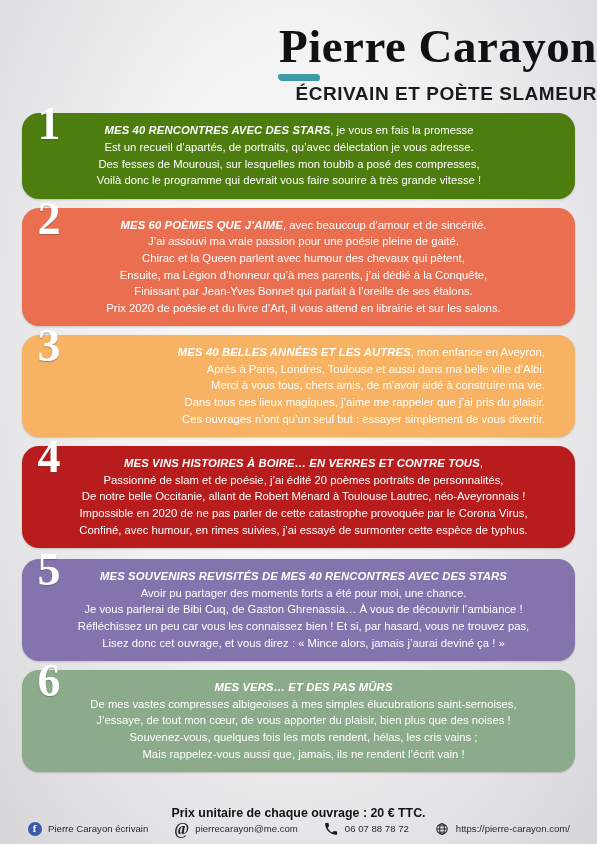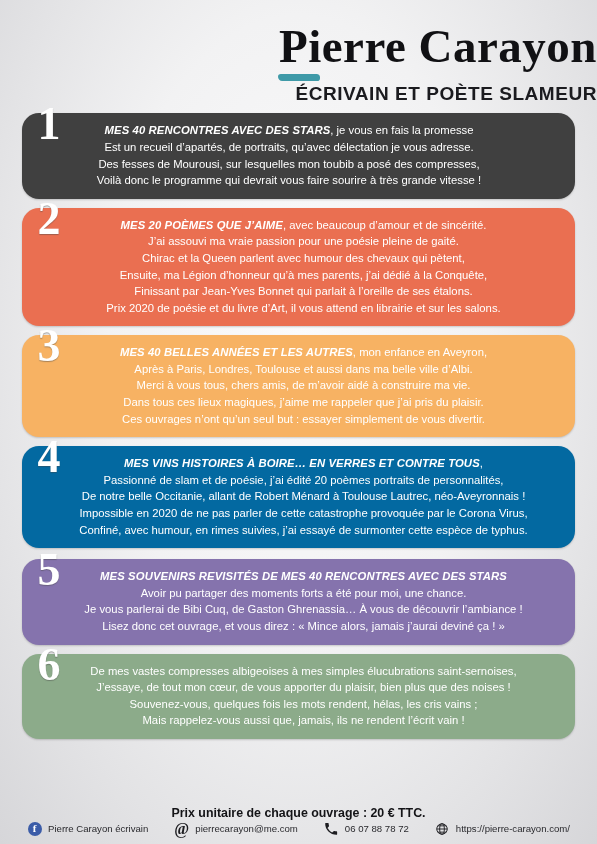--- a/index.html
+++ b/index.html
@@ -151,7 +151,7 @@
 <div class="cards">
     <div class="card-wrap">
       <div class="card-number">1</div>
-      <div class="card" style="background: #404040; padding-left: 11px;">
+      <div class="card" style="background: #4d7c0f; padding-left: 11px;">
         <div class="card-line first"><span class="card-title">MES 40 RENCONTRES AVEC DES STARS</span><span>, je vous en fais la promesse</span></div>
         <div class="card-line">Est un recueil d’apartés, de portraits, qu’avec délectation je vous adresse.</div>
         <div class="card-line">Des fesses de Mourousi, sur lesquelles mon toubib a posé des compresses,</div>

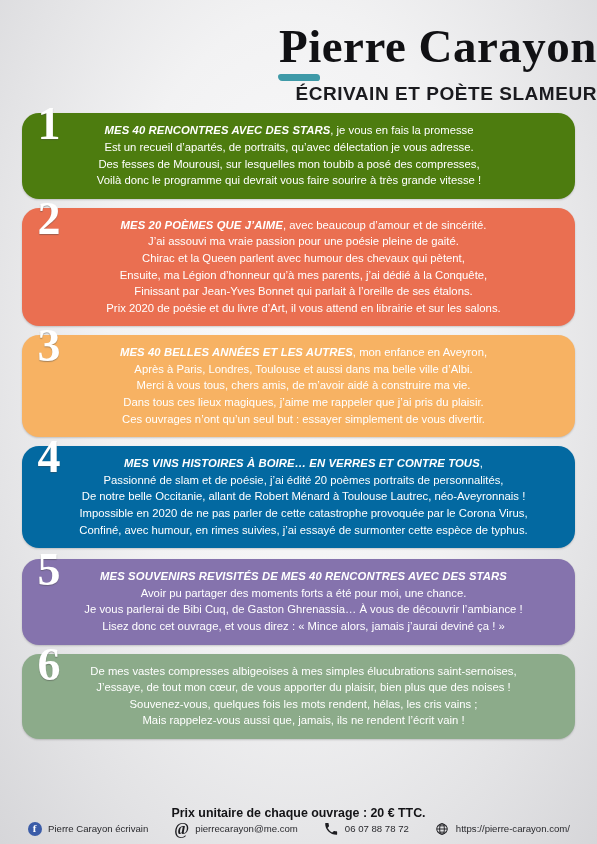--- a/index.html
+++ b/index.html
@@ -161,7 +161,7 @@
     <div class="card-wrap">
       <div class="card-number">2</div>
       <div class="card" style="background: rgb(234, 111, 81);">
-        <div class="card-line first"><span class="card-title">MES 20 POÈMES QUE J’AIME</span><span>, avec beaucoup d’amour et de sincérité.</span></div>
+        <div class="card-line first"><span class="card-title">MES 60 POÈMES QUE J’AIME</span><span>, avec beaucoup d’amour et de sincérité.</span></div>
         <div class="card-line">J’ai assouvi ma vraie passion pour une poésie pleine de gaité.</div>
         <div class="card-line">Chirac et la Queen parlent avec humour des chevaux qui pètent,</div>
         <div class="card-line">Ensuite, ma Légion d’honneur qu’à mes parents, j’ai dédié à la Conquête,</div>

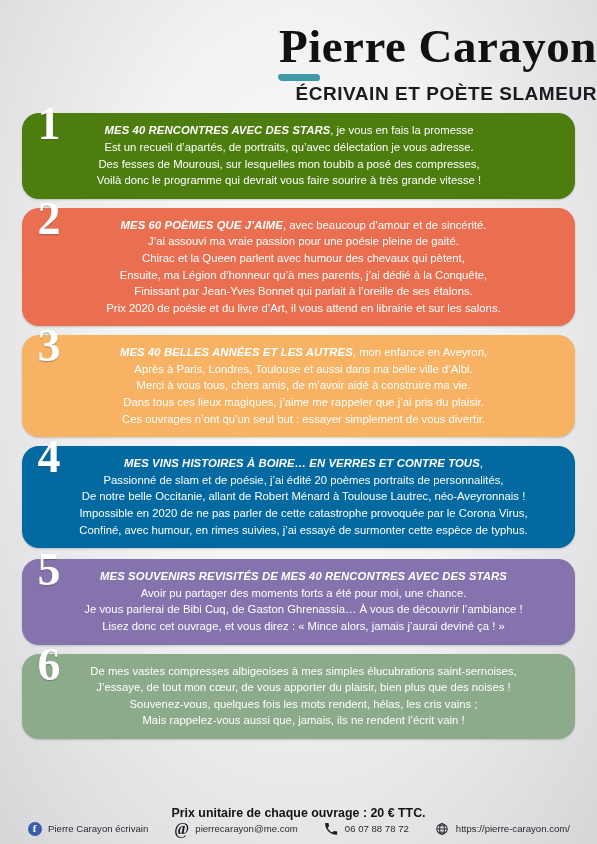--- a/index.html
+++ b/index.html
@@ -171,7 +171,7 @@
     </div>
     <div class="card-wrap">
       <div class="card-number">3</div>
-      <div class="card" style="background: rgb(247, 178, 99);">
+      <div class="card" style="background: rgb(247, 178, 99); text-align: right;">
         <div class="card-line first"><span class="card-title">MES 40 BELLES ANNÉES ET LES AUTRES</span><span>, mon enfance en Aveyron,</span></div>
         <div class="card-line">Après à Paris, Londres, Toulouse et aussi dans ma belle ville d’Albi.</div>
         <div class="card-line">Merci à vous tous, chers amis, de m’avoir aidé à construire ma vie.</div>

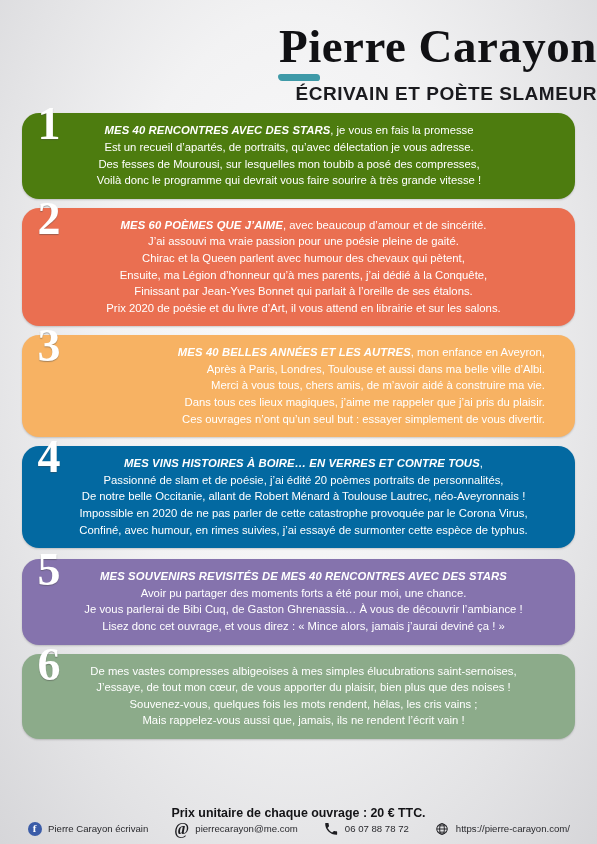--- a/index.html
+++ b/index.html
@@ -181,7 +181,7 @@
     </div>
     <div class="card-wrap">
       <div class="card-number">4</div>
-      <div class="card" style="background: #0369a1;">
+      <div class="card" style="background: #b91c1c;">
         <div class="card-line first"><span class="card-title">MES VINS HISTOIRES À BOIRE… EN VERRES ET CONTRE TOUS</span><span>,</span></div>
         <div class="card-line">Passionné de slam et de poésie, j’ai édité 20 poèmes portraits de personnalités,</div>
         <div class="card-line">De notre belle Occitanie, allant de Robert Ménard à Toulouse Lautrec, néo-Aveyronnais !</div>

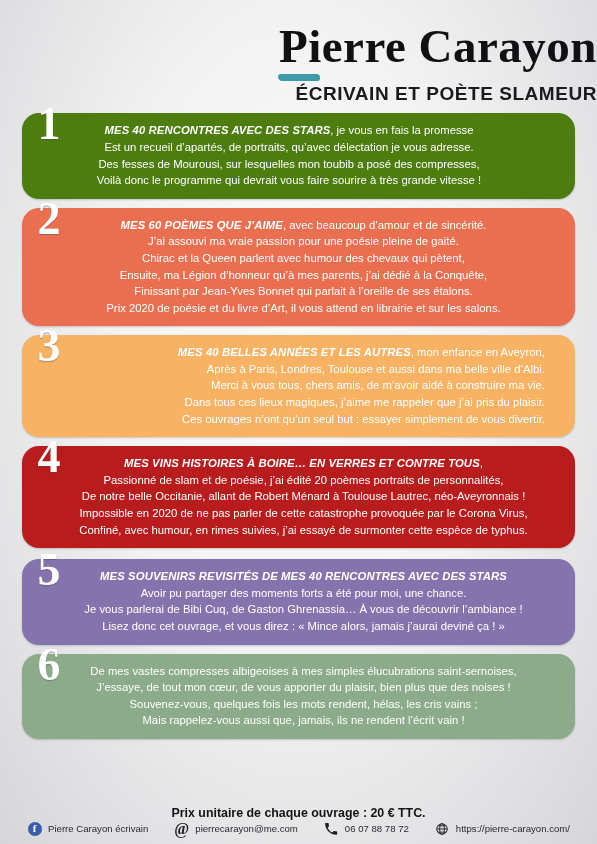--- a/index.html
+++ b/index.html
@@ -195,6 +195,7 @@
         <div class="card-line first"><span class="card-title">MES SOUVENIRS REVISITÉS DE MES 40 RENCONTRES AVEC DES STARS</span><span></span></div>
         <div class="card-line">Avoir pu partager des moments forts a été pour moi, une chance.</div>
         <div class="card-line">Je vous parlerai de Bibi Cuq, de Gaston Ghrenassia… À vous de découvrir l’ambiance !</div>
+        <div class="card-line">Réfléchissez un peu car vous les connaissez bien ! Et si, par hasard, vous ne trouvez pas,</div>
         <div class="card-line">Lisez donc cet ouvrage, et vous direz : « Mince alors, jamais j’aurai deviné ça ! »</div>
       </div>
     </div>

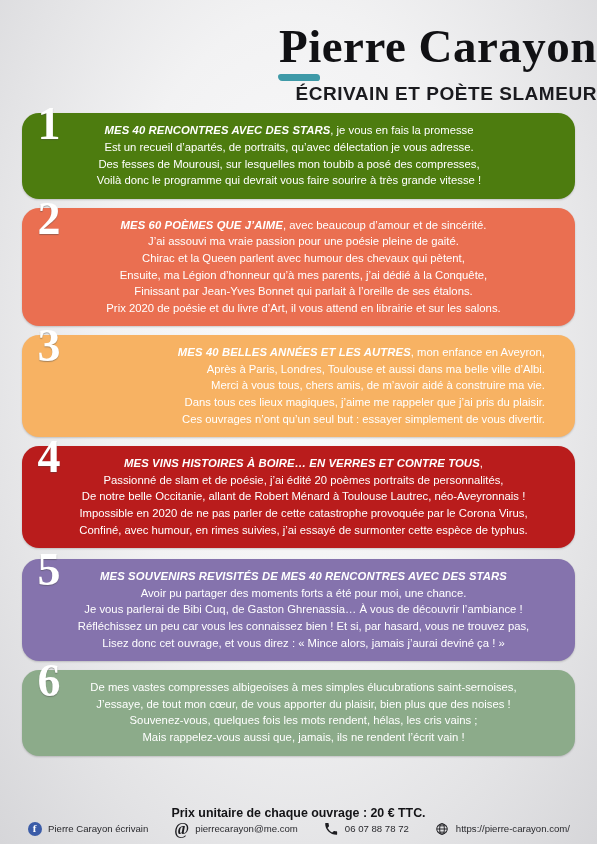--- a/index.html
+++ b/index.html
@@ -202,6 +202,7 @@
     <div class="card-wrap">
       <div class="card-number">6</div>
       <div class="card" style="background: rgb(140, 171, 138);">
+        <div class="card-line first"><span class="card-title">MES VERS… ET DES PAS MÛRS</span><span></span></div>
         <div class="card-line">De mes vastes compresses albigeoises à mes simples élucubrations saint-sernoises,</div>
         <div class="card-line">J’essaye, de tout mon cœur, de vous apporter du plaisir, bien plus que des noises !</div>
         <div class="card-line">Souvenez-vous, quelques fois les mots rendent, hélas, les cris vains ;</div>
· · ·
◆ **TASK DETAILS**
Give back each entry verbatim but drop its pictures.

◆ **REPLY**
--- a/index.html
+++ b/index.html
@@ -151,7 +151,7 @@
 <div class="cards">
     <div class="card-wrap">
       <div class="card-number">1</div>
-      <div class="card" style="background: #404040; padding-left: 11px;">
+      <div class="card" style="background: #4d7c0f; padding-left: 11px;">
         <div class="card-line first"><span class="card-title">MES 40 RENCONTRES AVEC DES STARS</span><span>, je vous en fais la promesse</span></div>
         <div class="card-line">Est un recueil d’apartés, de portraits, qu’avec délectation je vous adresse.</div>
         <div class="card-line">Des fesses de Mourousi, sur lesquelles mon toubib a posé des compresses,</div>

--- a/index.html
+++ b/index.html
@@ -161,7 +161,7 @@
     <div class="card-wrap">
       <div class="card-number">2</div>
       <div class="card" style="background: rgb(234, 111, 81);">
-        <div class="card-line first"><span class="card-title">MES 20 POÈMES QUE J’AIME</span><span>, avec beaucoup d’amour et de sincérité.</span></div>
+        <div class="card-line first"><span class="card-title">MES 60 POÈMES QUE J’AIME</span><span>, avec beaucoup d’amour et de sincérité.</span></div>
         <div class="card-line">J’ai assouvi ma vraie passion pour une poésie pleine de gaité.</div>
         <div class="card-line">Chirac et la Queen parlent avec humour des chevaux qui pètent,</div>
         <div class="card-line">Ensuite, ma Légion d’honneur qu’à mes parents, j’ai dédié à la Conquête,</div>

--- a/index.html
+++ b/index.html
@@ -171,7 +171,7 @@
     </div>
     <div class="card-wrap">
       <div class="card-number">3</div>
-      <div class="card" style="background: rgb(247, 178, 99);">
+      <div class="card" style="background: rgb(247, 178, 99); text-align: right;">
         <div class="card-line first"><span class="card-title">MES 40 BELLES ANNÉES ET LES AUTRES</span><span>, mon enfance en Aveyron,</span></div>
         <div class="card-line">Après à Paris, Londres, Toulouse et aussi dans ma belle ville d’Albi.</div>
         <div class="card-line">Merci à vous tous, chers amis, de m’avoir aidé à construire ma vie.</div>

--- a/index.html
+++ b/index.html
@@ -181,7 +181,7 @@
     </div>
     <div class="card-wrap">
       <div class="card-number">4</div>
-      <div class="card" style="background: #0369a1;">
+      <div class="card" style="background: #b91c1c;">
         <div class="card-line first"><span class="card-title">MES VINS HISTOIRES À BOIRE… EN VERRES ET CONTRE TOUS</span><span>,</span></div>
         <div class="card-line">Passionné de slam et de poésie, j’ai édité 20 poèmes portraits de personnalités,</div>
         <div class="card-line">De notre belle Occitanie, allant de Robert Ménard à Toulouse Lautrec, néo-Aveyronnais !</div>

--- a/index.html
+++ b/index.html
@@ -195,6 +195,7 @@
         <div class="card-line first"><span class="card-title">MES SOUVENIRS REVISITÉS DE MES 40 RENCONTRES AVEC DES STARS</span><span></span></div>
         <div class="card-line">Avoir pu partager des moments forts a été pour moi, une chance.</div>
         <div class="card-line">Je vous parlerai de Bibi Cuq, de Gaston Ghrenassia… À vous de découvrir l’ambiance !</div>
+        <div class="card-line">Réfléchissez un peu car vous les connaissez bien ! Et si, par hasard, vous ne trouvez pas,</div>
         <div class="card-line">Lisez donc cet ouvrage, et vous direz : « Mince alors, jamais j’aurai deviné ça ! »</div>
       </div>
     </div>

--- a/index.html
+++ b/index.html
@@ -202,6 +202,7 @@
     <div class="card-wrap">
       <div class="card-number">6</div>
       <div class="card" style="background: rgb(140, 171, 138);">
+        <div class="card-line first"><span class="card-title">MES VERS… ET DES PAS MÛRS</span><span></span></div>
         <div class="card-line">De mes vastes compresses albigeoises à mes simples élucubrations saint-sernoises,</div>
         <div class="card-line">J’essaye, de tout mon cœur, de vous apporter du plaisir, bien plus que des noises !</div>
         <div class="card-line">Souvenez-vous, quelques fois les mots rendent, hélas, les cris vains ;</div>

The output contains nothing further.